On the anniversary of the repeal of net neutrality, FCC Chair Ajit Pai now proposes another goodie for carriers – classifying both short codes and text messages as Title I “information service” rather than a Title II telecommunications service. As this is even more ridiculous than last year’s reclassification of broadband as Title I, the draft Order relies primarily on the false claim that classifying text messaging as Title I is an anti-robocall measure. As we at PK pointed out a bunch of times when the wireless carriers first raised this argument back in 2008 – this is utter nonsense. Email, the archetypal Title I information service, is (as Pai himself pointed out over here) chock full of spam. Furthermore, as Pai pointed out last month, the rise in robocalls to mobile phones has nothing to do with regulatory classification and is primarily due to the carriers not implementing existing technical fixes. (And, as the Wall St J explained in this article, robocallers have figured out how to get paid just for connecting to a live number whether or not you answer, which involves a kind of arbitrage that does not work for text messages.)
As if that were not enough, the FCC issued a declaratory ruling in 2015, reaffirmed in 2016, that carriers may block unwanted calls or texts despite being Title II common carriers. There is absolutely nothing, nada, zip, zero, that classifying text messages as Title II does that makes it harder to combat spam. By contrast, Title II does prevent a bunch of blocking of wanted text messages as an anticompetitive conduct which we have already seen (and which is occurring fairly regularly on a daily basis, based on the record in the relevant FCC proceeding (08-7). This includes blocking immigrants rights groups, blocking health alerts, blocking information about legal medical marijuana, and blocking competing services. We should therefore treat the claims by industry and the FCC that only by classifying text messaging as “information services” can we save consumers from a rising tide of spam for what they are – self-serving nonsense designed to justify stripping away the few remaining enforceable consumer rights.
Once again, beyond the obvious free expression concerns and competition concerns, playing cutesy games with regulatory definitions will have a bunch of unintended consequences that the draft order either shrugs off or fails to consider. Notably:
- Classifying texting as Title I will take revenue away from the Universal Service Fund (USF). This will further undermine funds to support rural broadband.
- Classifying texting as Title I disrupts the current automatic roaming framework established by the FCC in 2007.
- Classifying texting as Title I may, ironically, take it out of the jurisdiction of the Robocall statute (Telephone Consumer Protection Act (TCPA) of 1991).
- Trashing whatever consumer protections, we have for text messages, and taking one more step to total administrative repeal of Title II completely. Which sounds like fun if you are a carrier but leaves us operating without a safety net for our critical communications infrastructure (as I’ve been writing about for almost ten years).
I unpack all of this below.
A Bit of Background To Understand What’s Going On.
Since Chairman Pai can’t simply come out and say “I plan to do yet another favor for carriers,” and the go to excuse about “deregulating to encourage investment” does not even pass the laugh test, Pai needs to make this about robocalls. That means providing a somewhat disingenuous and incomplete history.
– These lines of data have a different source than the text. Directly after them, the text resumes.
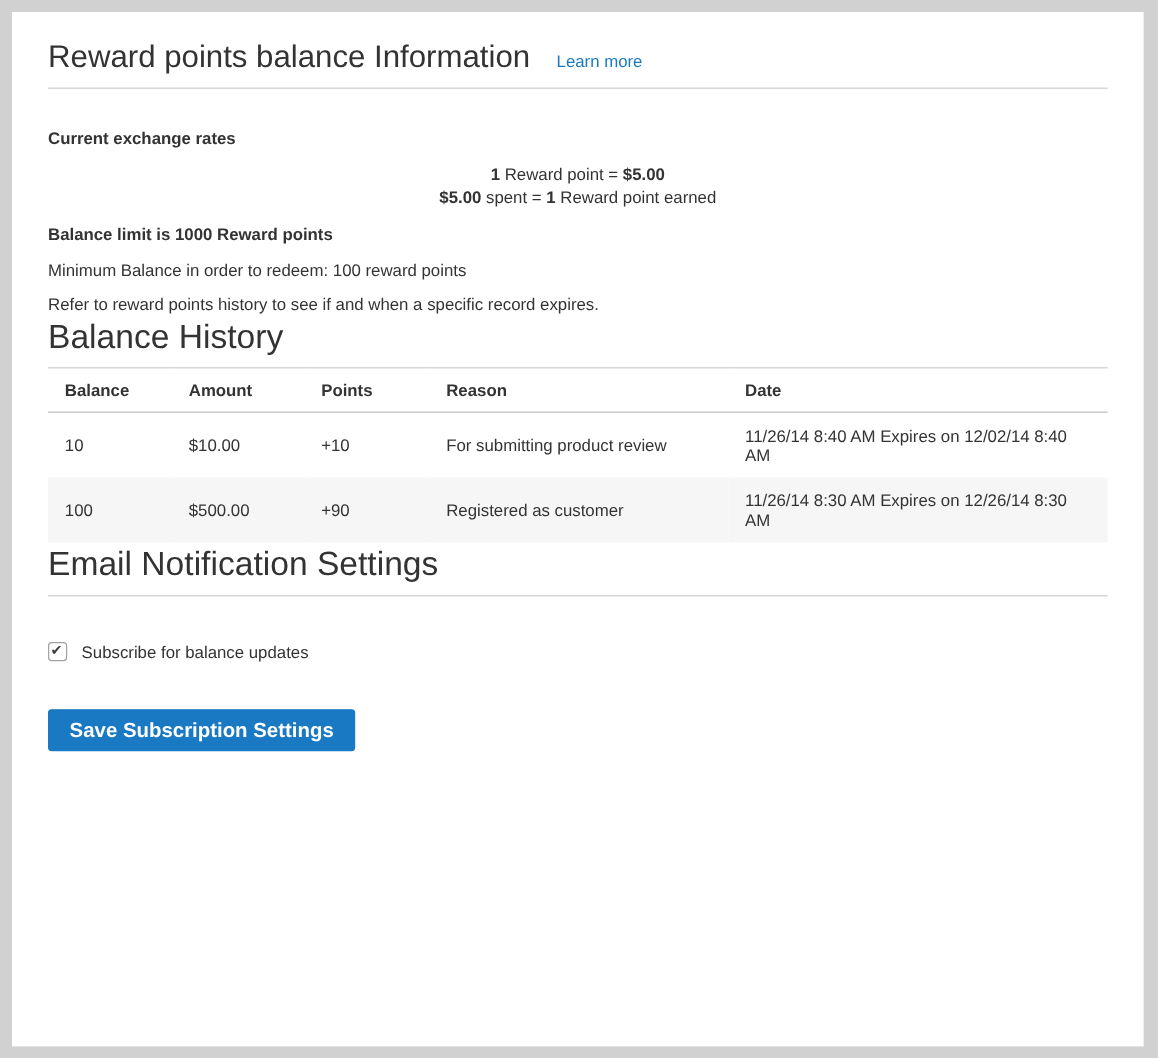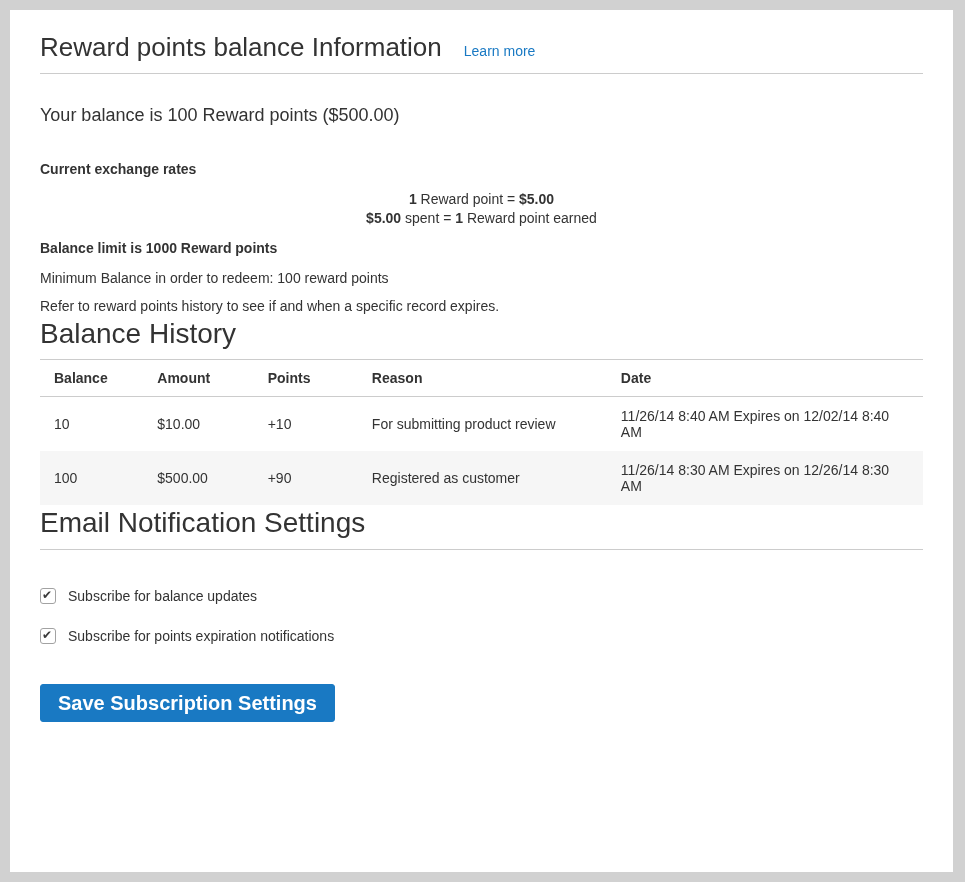"Your balance is 100 Reward" p.balance-summary { html: <p>Your balance is 100 Reward points ($500.00)</p> -> none }
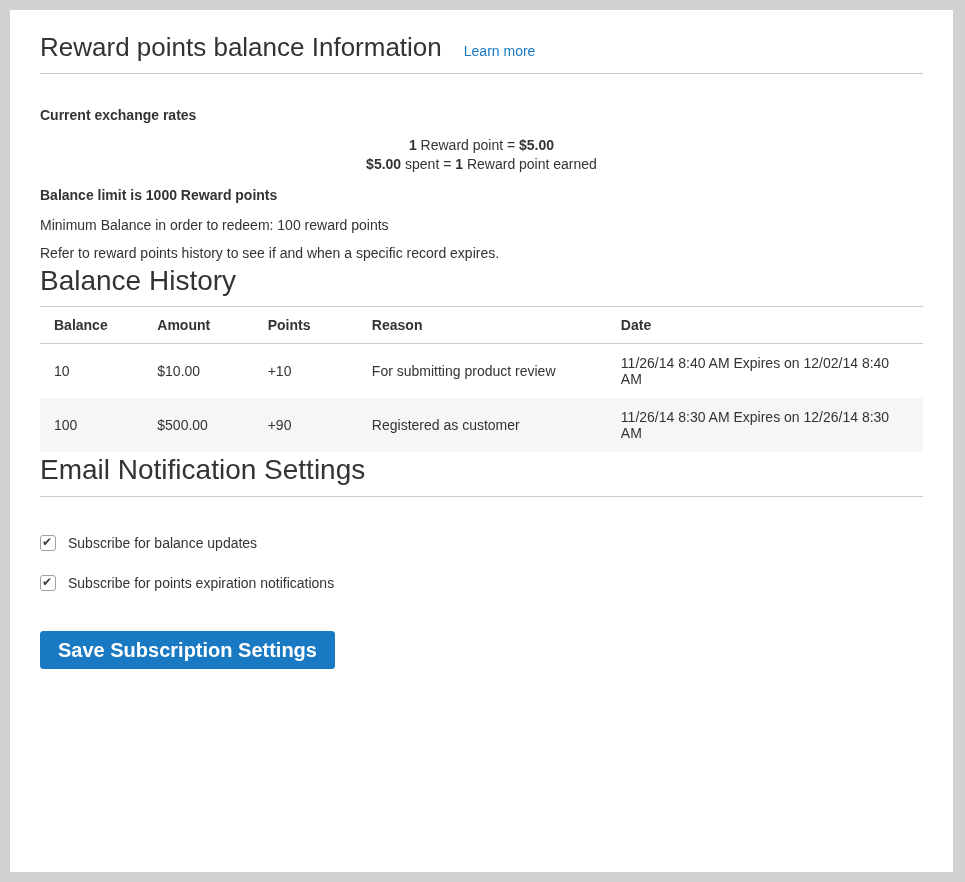"Subscribe for points expiration" div.option { html: <div> <input> <label>Subscribe for points expiration notifications</label> </div> -> none }
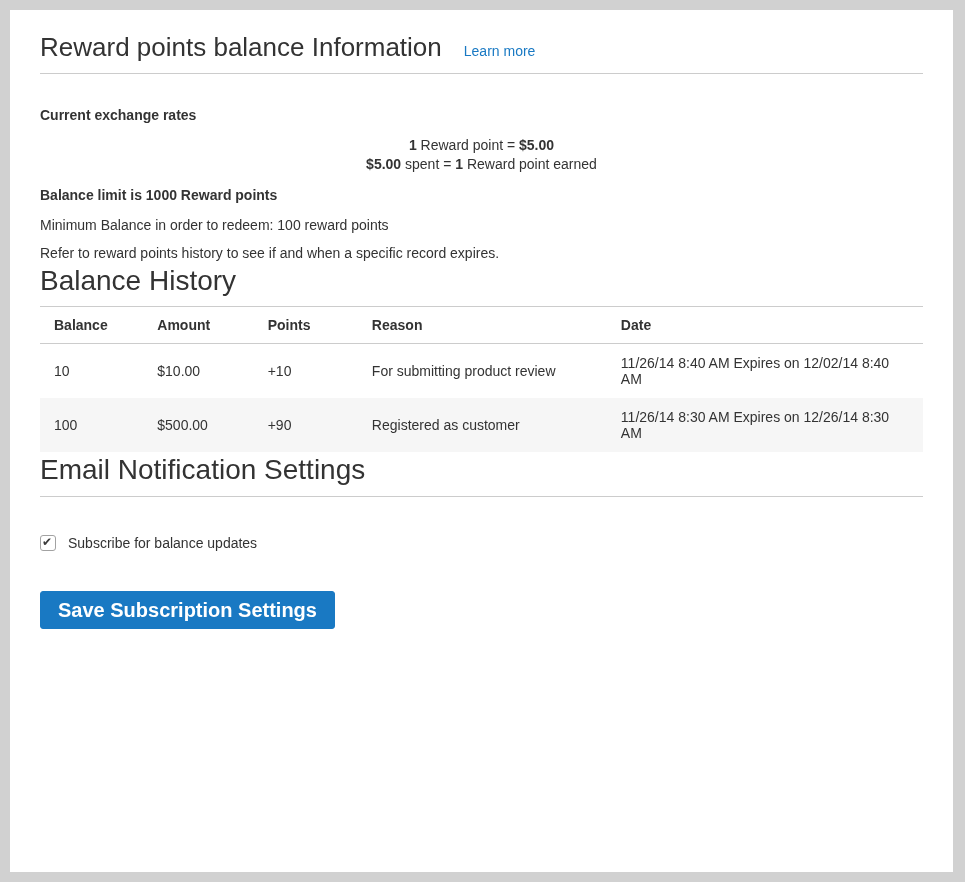"Save Subscription Settings" button.save-btn { font-size: 20px -> 17px }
With the sort of lazy writing we associate with sequels, Pai once again pretends that history begins in 2015 with a Petition to classify texting as Title II by a company called Twilio (Petition here and here, request for expedited treatment here.) I’ll let Twilio defend itself, but suffice it to say that Pai’s effort to make Twilio into a nefarious spamming villain is about as accurate as the claim that this is about robocalls.
Our story actually starts back in 2007, when Verizon refused to honor NARAL’s short code and thus blocked NARAL from sending out political action alerts.
Wait, What Are Short Codes Again? And How Is SMS Texting Different from What I Do on WhatsAp?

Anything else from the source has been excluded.